Ulcers occur on exposed parts of the body, primarily on anterolateral aspect of the lower limbs and may erode muscles and tendons, and sometimes, the bones. These lesions may frequently develop on preexisting abrasions or sores sometimes beginning from a mere scratch.

==Signs and symptoms==
The vast majority of the tropical ulcers occur below the knee, usually around the ankle. They may also occur on arms. They are often initiated by minor trauma, and subjects with poor nutrition are at higher risk. Once developed, the ulcer may become chronic and stable, but also it can run a destructive course with deep tissue invasion, osteitis, and risk of amputation. Unlike Buruli ulcer, tropical ulcers are very painful. Lesions begin with inflammatory papules that progress into vesicles and rupture with the formation of an ulcer. Chronic ulcers involve larger areas and may eventually develop into squamous epithelioma after 10 years or more.

===Complications===
- Skin color: Rarely, jungle rot will result in complications with skin pigmentation. It has been known to leave the victim with different colors such as bright red, blue, green, and a rare color change of orange.
- Deep tissue invasion: Infection may spread deep to the subcutaneous tissue, but rarely involve the bone.
- Chronic ulceration: Characterised by thick rim of fibrous tissue around the ulcer edges.
- Recurrent ulceration: Most commonly in children.
- Squamous cell carcinoma: May develop at the rate of 2 to 15% of the chronic ulcers that persists for more than three years.
- Tetanus: By entry of tetanus bacilli through the ulcer.

==Microbiology==
There is now considerable evidence to suggest that this disease is an infection. Mycobacterium ulcerans has recently been isolated from lesions and is unique to tropical ulcers. Early lesions may be colonized or infected by, Bacillus fusiformis (Vincent's organism), anaerobes and spirochaetes. Later, tropical ulcer may become infected with a variety of organisms, notably, staphylococci and/or streptococci. The condition has been shown to be transmissible by inoculation of material from affected patients.

==Prevention==
Adequate footwear is important to prevent trauma. General good health and nutrition also reduce ulcer risk. Adequate and prompt cleansing and treatment of ankle and leg skin breaks is also important. Improving hygiene and nutrition may help to prevent tropical ulcers.

==Treatment==
- Antibiotics: In early stages, penicillin or metronidazole are used in combination with topical antiseptic.
- Improved nutrition and vitamins.
- Non-adherent dressings and elevation of limbs.
- Large infected ulcers may require debridement under anesthesia.
- Skin grafting may be helpful in advanced cases to ensure the lesion does not progress to chronic stage.
- In extreme cases, amputation is necessary.

==Epidemiology==
Tropical ulcer has been described as a disease of the 'poor and hungry'; it may be that slowly improving socioeconomic conditions and nutrition account for its decline. Urbanization of populations could be another factor, as a tropical ulcer is usually a rural problem. More widespread use of shoes and socks also provides protection from initiating trauma. Despite this, susceptible individuals still develop tropical ulcers. Sometimes outbreaks can occur; one was recorded in Tanzania in sugarcane workers cutting the crops while barefoot.
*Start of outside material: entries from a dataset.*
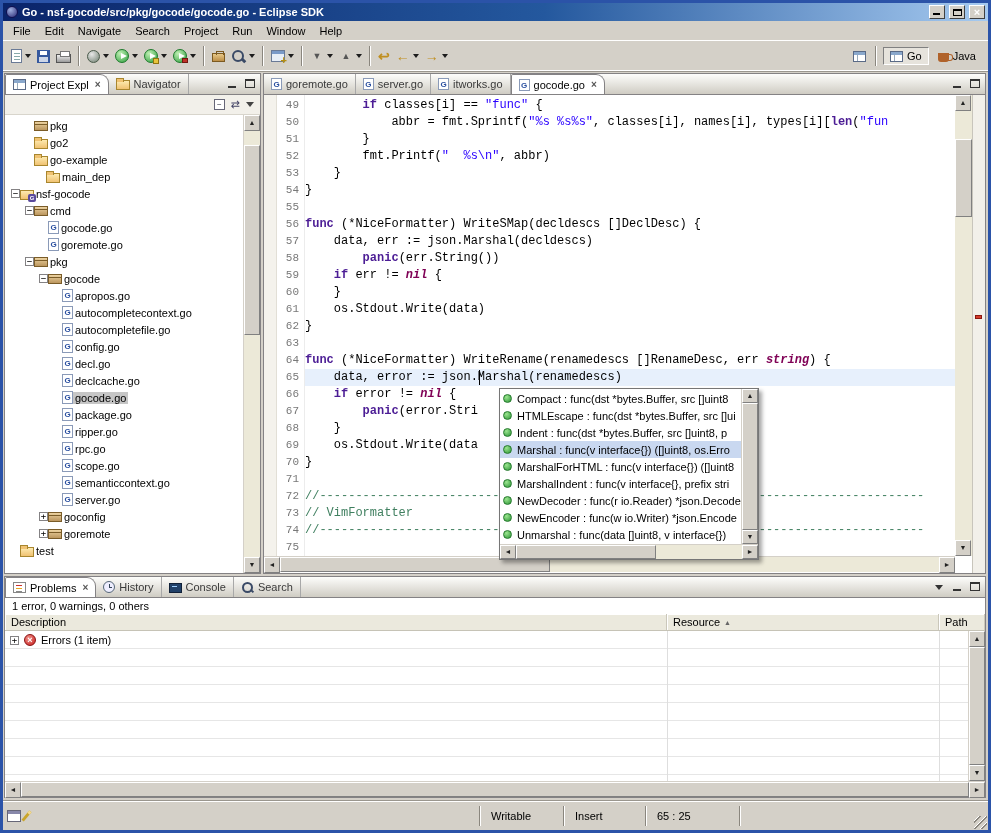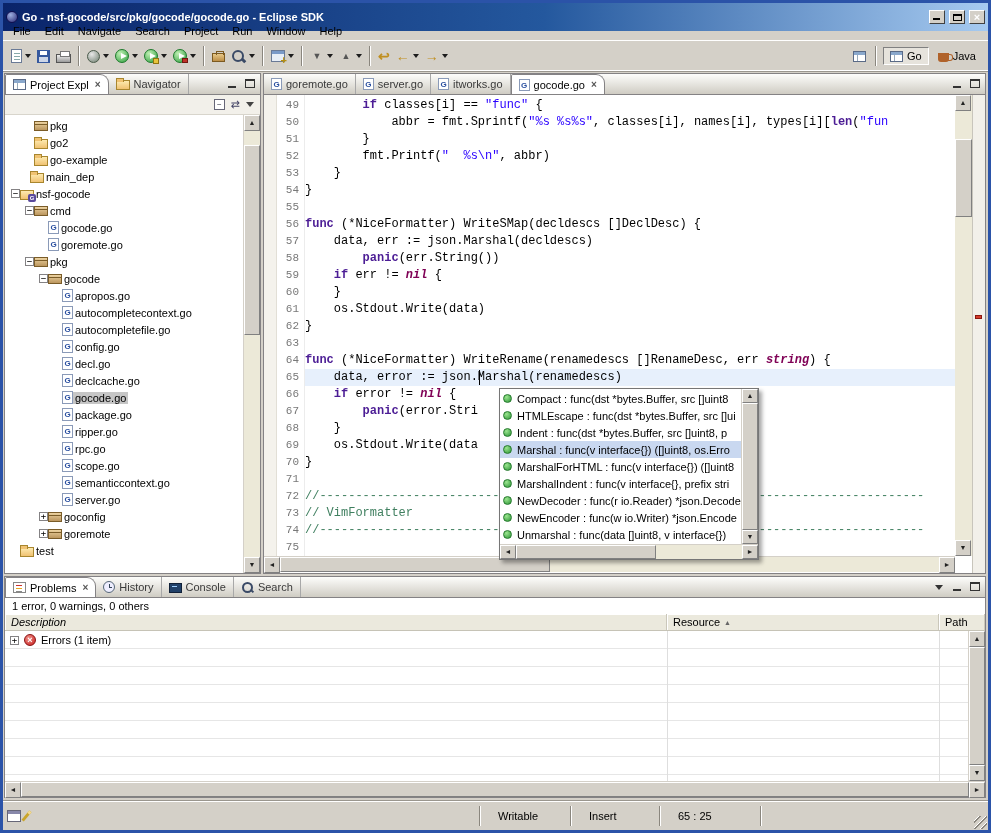--- a/index.html
+++ b/index.html
@@ -1,21 +1,21 @@
 <!DOCTYPE html>
 <html><head>
 <meta charset="utf-8">
 <style>
   *{margin:0;padding:0;box-sizing:border-box;}
   html,body{background:#7a96df;}
   body{font-family:"Liberation Sans",sans-serif;font-size:11px;color:#000;}
   .window{position:relative;width:991px;height:833px;background:#d4d0c8;border:3px solid #2b53a8;overflow:hidden;}
 
   
-  .titlebar{position:absolute;left:0;top:0;right:0;height:28px;background:linear-gradient(90deg,#0a246a 0%,#24589e 55%,#a6caf0 100%);display:flex;align-items:center;gap:4px;padding:0 3px;color:#fff;}
+  .titlebar{position:absolute;left:0;top:0;right:0;height:18px;background:linear-gradient(90deg,#0a246a 0%,#24589e 55%,#a6caf0 100%);display:flex;align-items:center;gap:4px;padding:0 3px;color:#fff;}
   .eclipse-icon{width:12px;height:12px;border-radius:50%;background:radial-gradient(circle at 35% 30%,#9fb0e0,#282874);border:1px solid #101050;flex:none;}
   .title-text{font-weight:bold;font-size:11px;flex:1;white-space:nowrap;overflow:hidden;}
   .tbtn{width:16px;height:14px;background:#d4d0c8;border:1px solid;border-color:#fff #404040 #404040 #fff;position:relative;flex:none;}
   .tbtn .g-min{position:absolute;left:3px;bottom:3px;width:7px;height:2px;background:#000;}
   .tbtn .g-max{position:absolute;left:3px;top:3px;width:9px;height:7px;border:1px solid #000;border-top-width:2px;}
   .tbtn .g-x{position:absolute;left:0;top:0;width:100%;text-align:center;font-size:11px;line-height:12px;font-weight:bold;}
 
   
   .menubar{position:absolute;left:0;top:18px;right:0;height:19px;display:flex;align-items:center;padding-left:3px;}
   .menu-item{padding:2px 7px;}
@@ -134,41 +134,41 @@
   .ic-history::before{content:'';position:absolute;left:5px;top:2px;width:1px;height:4px;background:#345;}
   .ic-history::after{content:'';position:absolute;left:5px;top:5px;width:3px;height:1px;background:#345;}
   .ic-console{width:13px;height:10px;background:#204068;border:1px solid #102038;margin-top:2px;}
   .ic-console::after{content:'';position:absolute;left:2px;top:2px;width:5px;height:1px;background:#9fd0ff;}
   .ic-searchtab{width:13px;height:13px;}
   .ic-searchtab::before{content:'';position:absolute;left:1px;top:1px;width:7px;height:7px;border:2px solid #3a4a66;border-radius:50%;}
   .ic-searchtab::after{content:'';position:absolute;left:9px;top:9px;width:4px;height:2px;background:#3a4a66;transform:rotate(45deg);}
   .summary{height:16px;padding:2px 7px;background:#fff;}
   .phead{height:17px;display:flex;background:#ebe9dd;border-bottom:1px solid #c6c3b6;}
   .pcol{padding:1px 6px;border-right:1px solid #cac7ba;box-shadow:inset 1px 1px 0 #fff;display:flex;align-items:center;gap:4px;}
-  .pcol:nth-child(1){width:662px;font-style:italic;}
+  .pcol:nth-child(1){width:662px;}
   .pcol:nth-child(2){width:272px;}
   .pcol:nth-child(3){flex:1;}
   .sort{font-size:7px;color:#666;}
   .pbody{flex:1;display:flex;overflow:hidden;}
   .ptable{flex:1;position:relative;background:
       linear-gradient(#dedede,#dedede) 662px 0/1px 100% no-repeat,
       linear-gradient(#dedede,#dedede) 934px 0/1px 100% no-repeat,
       repeating-linear-gradient(to bottom,transparent 0 17px,#e6e6e6 17px 18px);}
   .prow{height:18px;display:flex;align-items:center;gap:5px;padding-left:5px;}
   .err-icon{width:12px;height:12px;border-radius:50%;background:radial-gradient(circle at 35% 30%,#f09088,#c81e1e);border:1px solid #8a1010;color:#fff;font-size:9px;font-weight:bold;line-height:10px;text-align:center;flex:none;}
   .bvsb{width:17px;background:#ece9d8;display:flex;flex-direction:column;border-left:1px solid #d4d0c8;}
 
   
   .statusbar{position:absolute;left:0;right:0;bottom:0;height:30px;border-top:1px solid #9a968e;box-shadow:inset 0 1px 0 #fff;display:flex;align-items:center;padding:0 4px;}
   .fastview{display:flex;gap:4px;align-items:center;width:52px;}
   .ic-fastview{width:14px;height:12px;background:#fff;border:1px solid #667;}
   .ic-fastview::before{content:'';position:absolute;left:0;top:0;width:12px;height:3px;background:#88a;}
   .ic-pencil{width:3px;height:12px;background:#caa52a;transform:rotate(40deg);border-top:3px solid #f0d890;}
   .ssep{width:2px;height:20px;border-left:1px solid #8a867e;border-right:1px solid #fff;flex:none;}
-  .sfield{height:20px;display:flex;align-items:center;padding:0 10px;white-space:nowrap;margin-left:7px;}
+  .sfield{height:20px;display:flex;align-items:center;padding:0 10px;white-space:nowrap;}
   .sfield.w1{width:82px;}
   .sfield.w2{width:80px;}
   .sfield.w3{width:92px;}
   .grip{position:absolute;right:1px;bottom:1px;width:13px;height:13px;background:repeating-linear-gradient(135deg,transparent 0 3px,#fff 3px 4px,#8a867e 4px 5px);}
 </style>
 </head>
 <body>
 
 <div class="window">
 
@@ -314,21 +314,21 @@
           <div class="tree-row" style="padding-left:20px">
             <span class="expander empty"></span>
             <span class="ticon ic-folder"></span>
             <span class="tlabel">go2</span>
           </div>
           <div class="tree-row" style="padding-left:20px">
             <span class="expander empty"></span>
             <span class="ticon ic-folder"></span>
             <span class="tlabel">go-example</span>
           </div>
-          <div class="tree-row" style="padding-left:16px">
+          <div class="tree-row" style="padding-left:32px">
             <span class="expander empty"></span>
             <span class="ticon ic-folder"></span>
             <span class="tlabel">main_dep</span>
           </div>
           <div class="tree-row" style="padding-left:6px">
             <span class="expander">−</span>
             <span class="ticon ic-project"></span>
             <span class="tlabel">nsf-gocode</span>
           </div>
           <div class="tree-row" style="padding-left:20px">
Tropical ulcers can also occur to the visitors of tropics. The disease is most common in native laborers and in schoolchildren of the tropics and subtropics during the rainy season and is caused in many instances by the bites of insects, poor hygiene, and pyogenic infections. Males are more commonly infected than females.

===Geographic distribution===
Tropical ulcer is seen throughout the tropics and subtropics. In some of these countries, such as northern Papua New Guinea, it is the most common skin disease.